"""

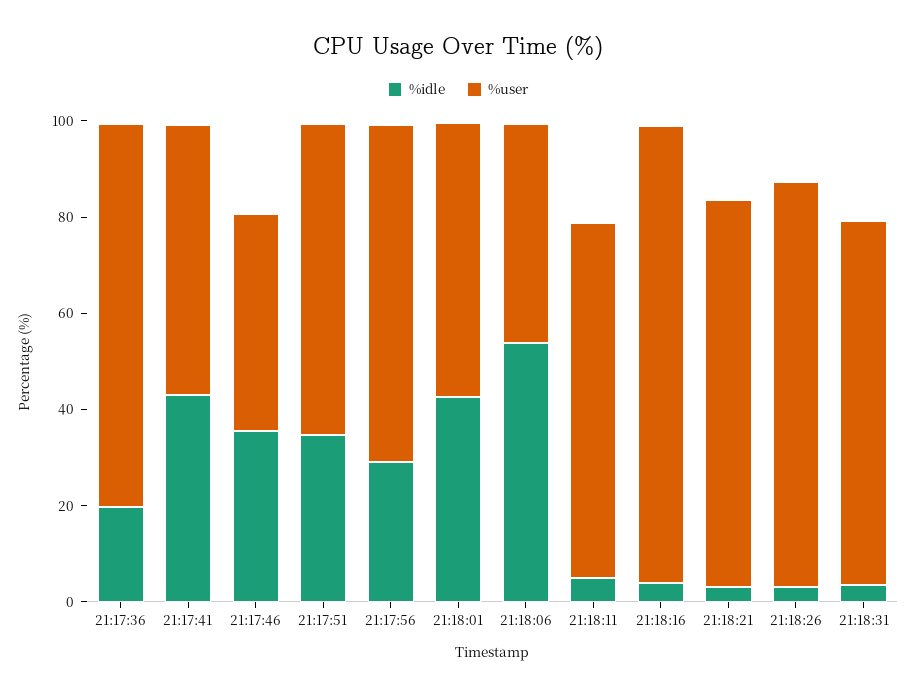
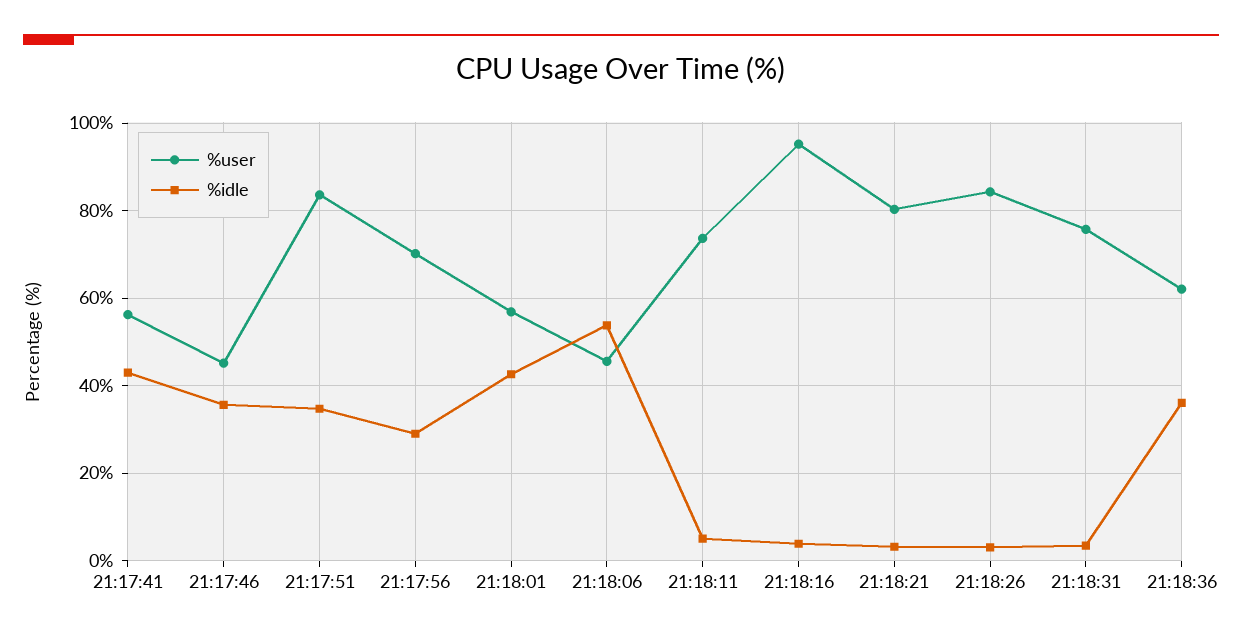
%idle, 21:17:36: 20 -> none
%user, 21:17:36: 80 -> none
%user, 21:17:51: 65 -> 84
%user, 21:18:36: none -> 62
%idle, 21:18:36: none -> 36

"""
"""

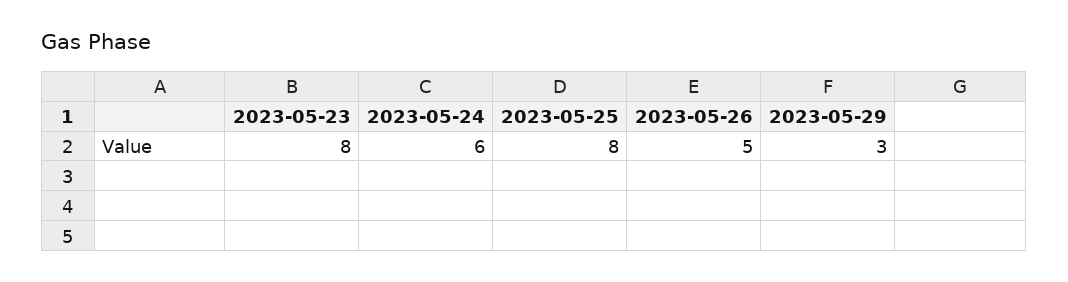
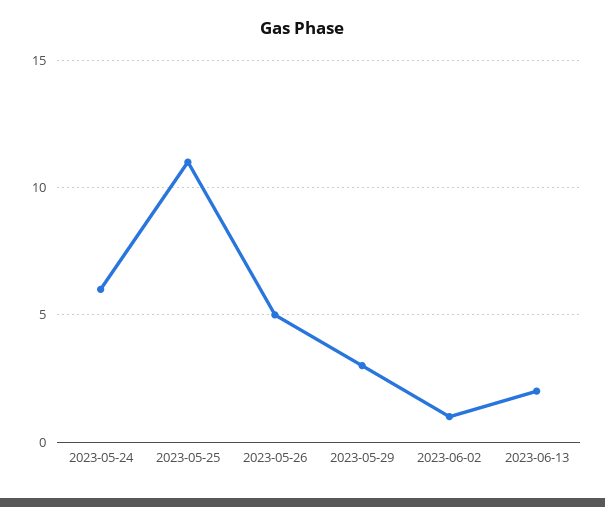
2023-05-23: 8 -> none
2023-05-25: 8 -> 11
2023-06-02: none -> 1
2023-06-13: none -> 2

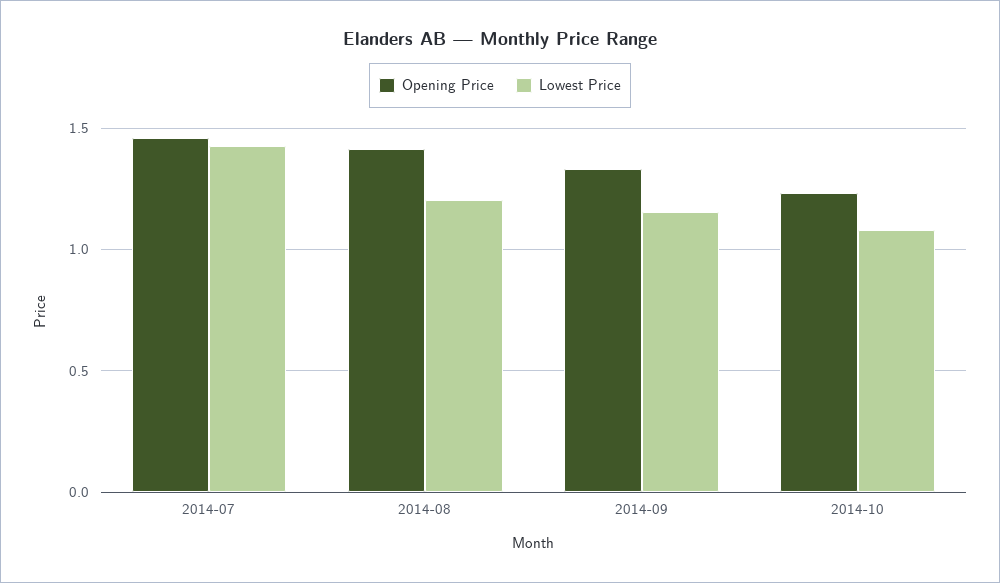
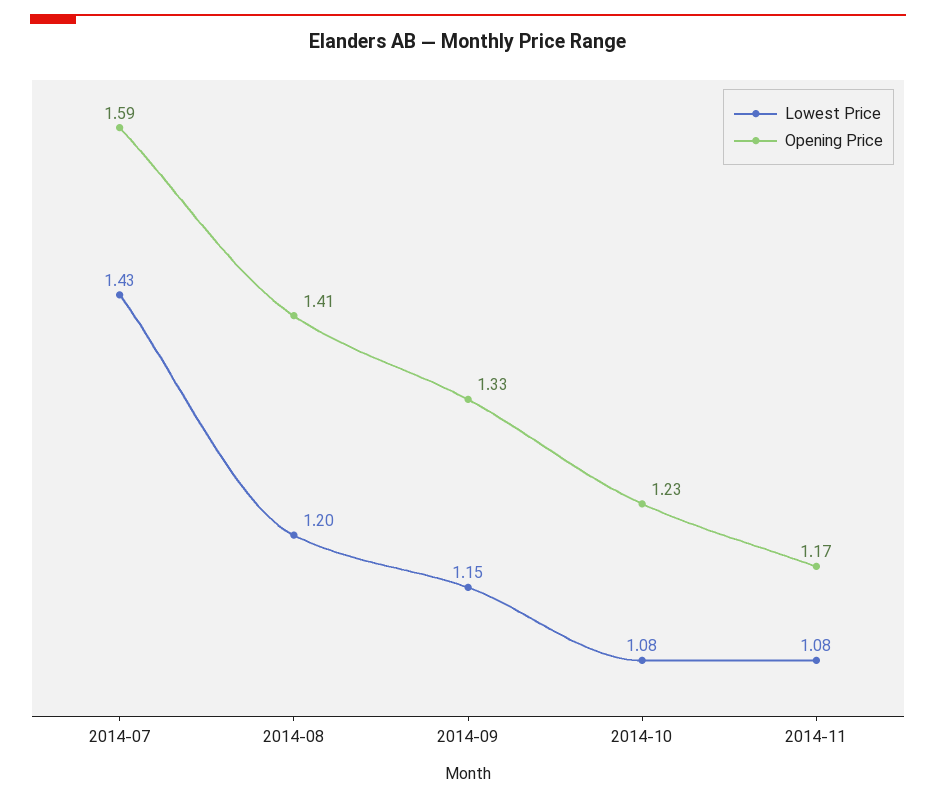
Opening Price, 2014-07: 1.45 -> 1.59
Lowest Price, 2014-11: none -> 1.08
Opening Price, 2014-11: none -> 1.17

"""

## Action item
Working from the data above, extract solely the lines from the one containing "21:17:36: 20 -> none" through the one containing "21:18:36: none -> 36", exactly as they appear, both included.

## Response to the task
%idle, 21:17:36: 20 -> none
%user, 21:17:36: 80 -> none
%user, 21:17:51: 65 -> 84
%user, 21:18:36: none -> 62
%idle, 21:18:36: none -> 36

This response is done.